TASK DATA
######
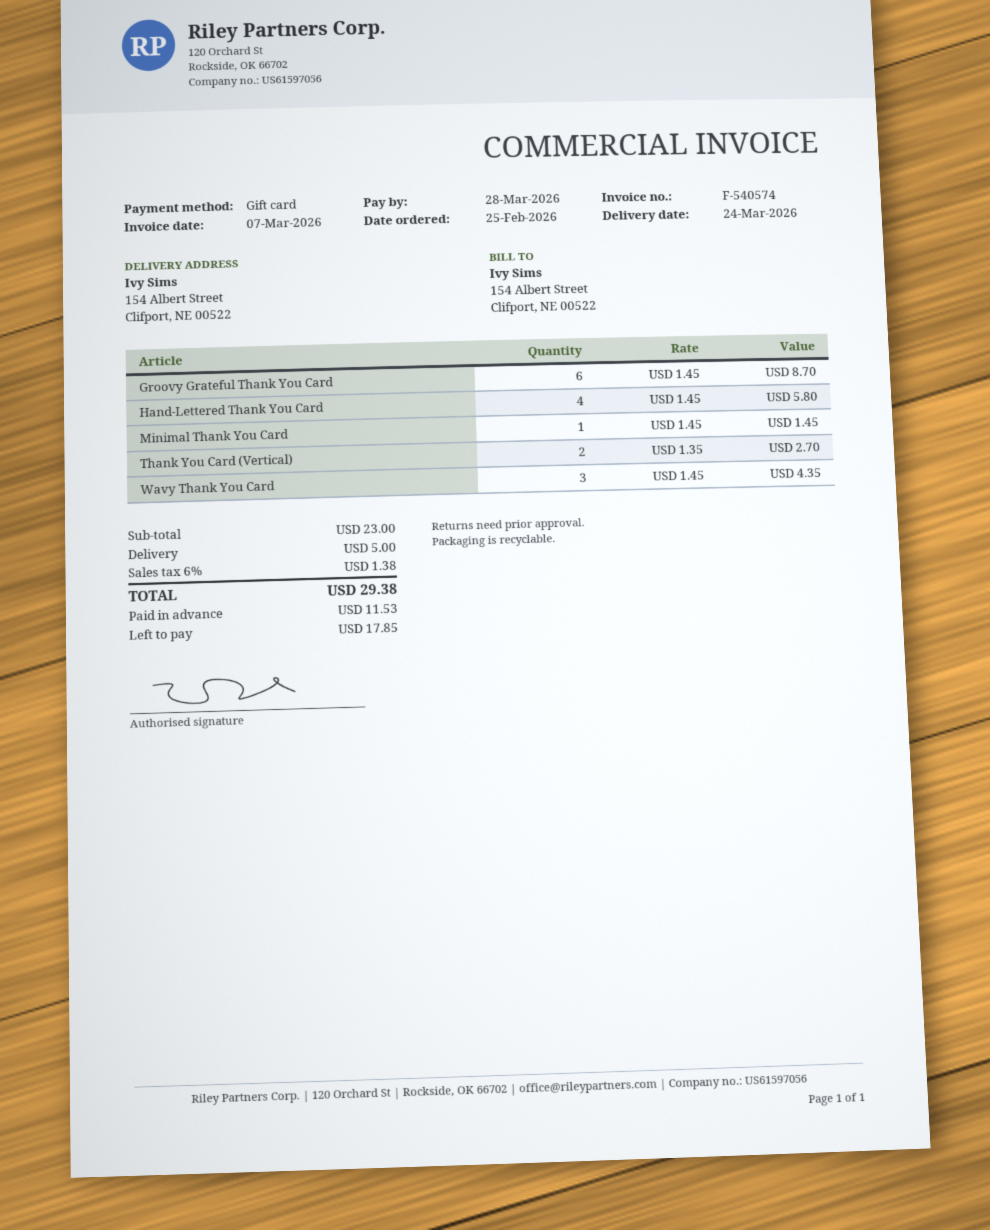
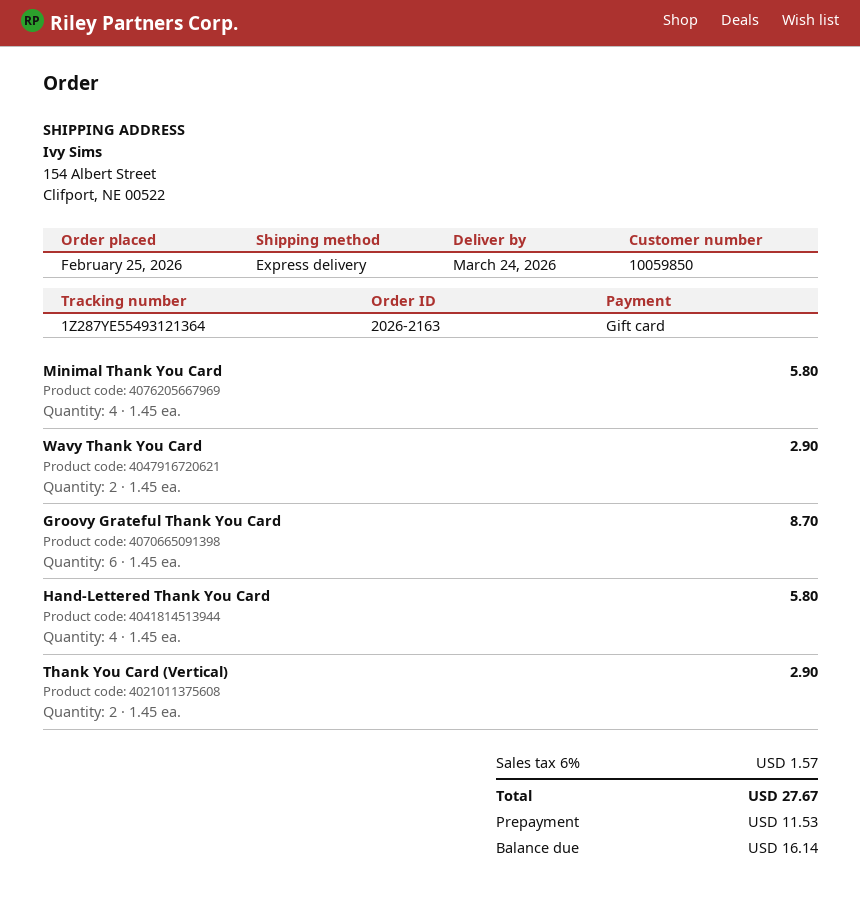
Minimal Thank You Card: 1 x 1.45 = 1.45 -> 4 x 1.45 = 5.80
Thank You Card (Vertical): 2 x 1.35 = 2.70 -> 2 x 1.45 = 2.90
Wavy Thank You Card: 3 x 1.45 = 4.35 -> 2 x 1.45 = 2.90
shipping: 5.00 -> none
tax: 6% = 1.38 -> 6% = 1.57
total: 29.38 -> 27.67
balance: 17.85 -> 16.14

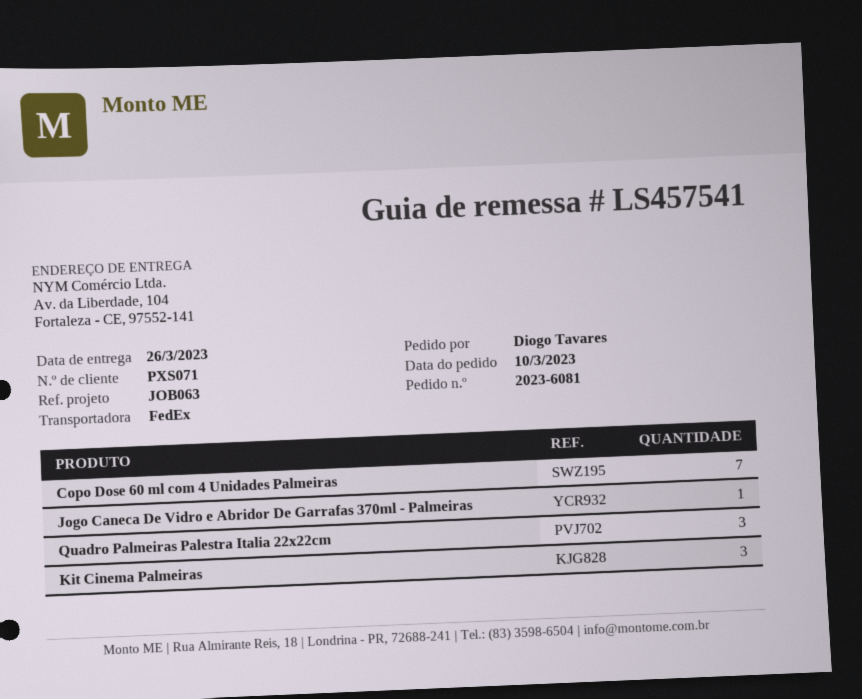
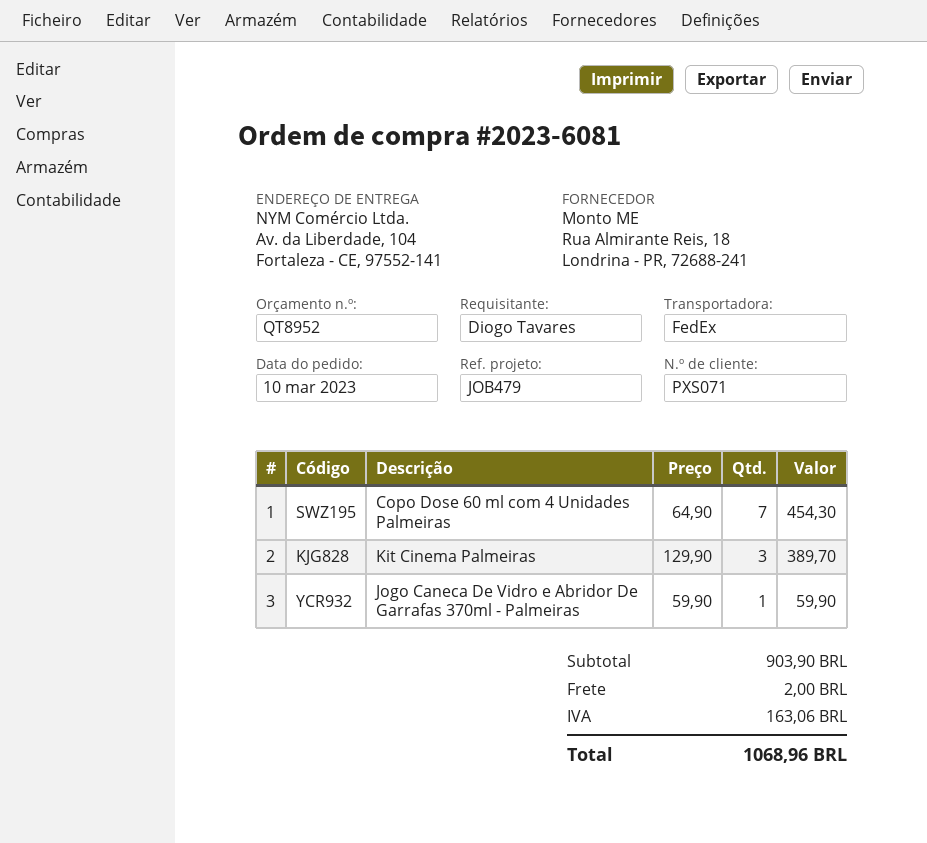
reference: JOB063 -> JOB479
Quadro Palmeiras Palestra Italia 22x22cm: 3 -> none

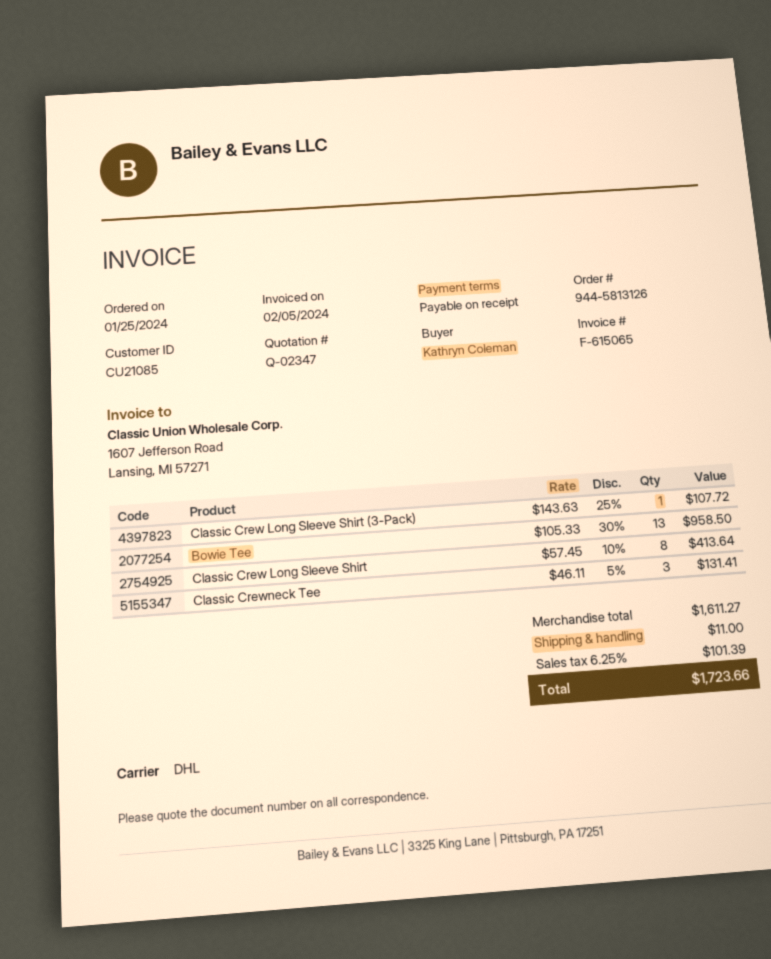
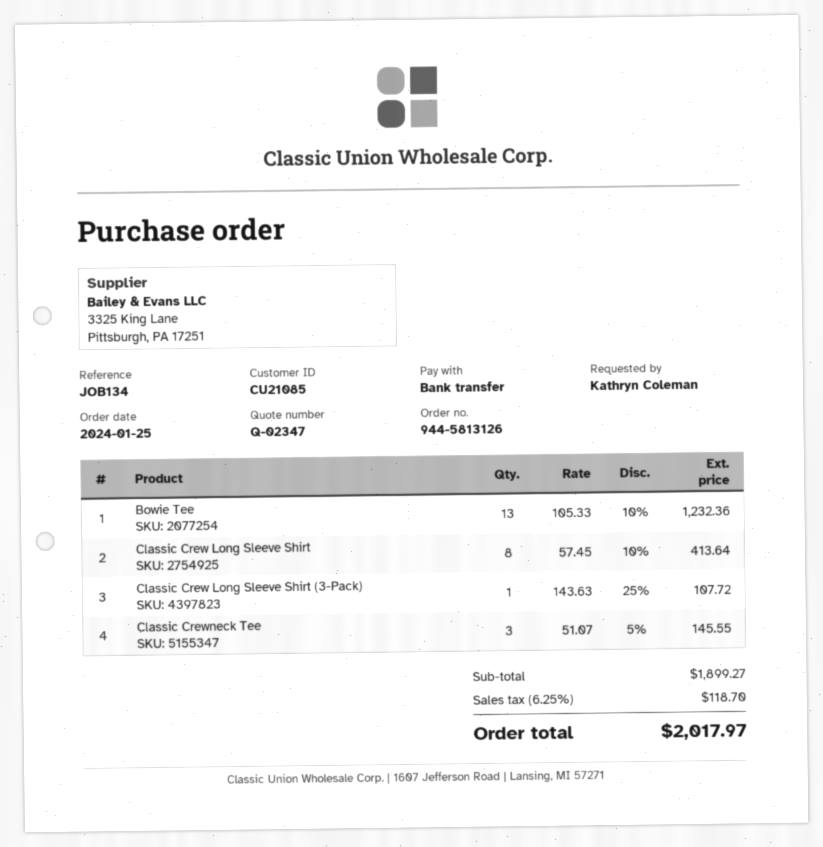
Bowie Tee: 13 x 105.33 - 30% = 958.50 -> 13 x 105.33 - 10% = 1232.36
Classic Crewneck Tee: 3 x 46.11 - 5% = 131.41 -> 3 x 51.07 - 5% = 145.55
subtotal: 1611.27 -> 1899.27
shipping: 11.00 -> none
tax: 6.25% = 101.39 -> 6.25% = 118.70
total: 1723.66 -> 2017.97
######
DESCRIPTION OF THE TASK
Could you reproduce exactly the lines from the one containing "shipping: 5.00 -> none" through the last line of the records, both included, leaving out the pictures?

EXERCISE RESPONSE
shipping: 5.00 -> none
tax: 6% = 1.38 -> 6% = 1.57
total: 29.38 -> 27.67
balance: 17.85 -> 16.14

reference: JOB063 -> JOB479
Quadro Palmeiras Palestra Italia 22x22cm: 3 -> none

Bowie Tee: 13 x 105.33 - 30% = 958.50 -> 13 x 105.33 - 10% = 1232.36
Classic Crewneck Tee: 3 x 46.11 - 5% = 131.41 -> 3 x 51.07 - 5% = 145.55
subtotal: 1611.27 -> 1899.27
shipping: 11.00 -> none
tax: 6.25% = 101.39 -> 6.25% = 118.70
total: 1723.66 -> 2017.97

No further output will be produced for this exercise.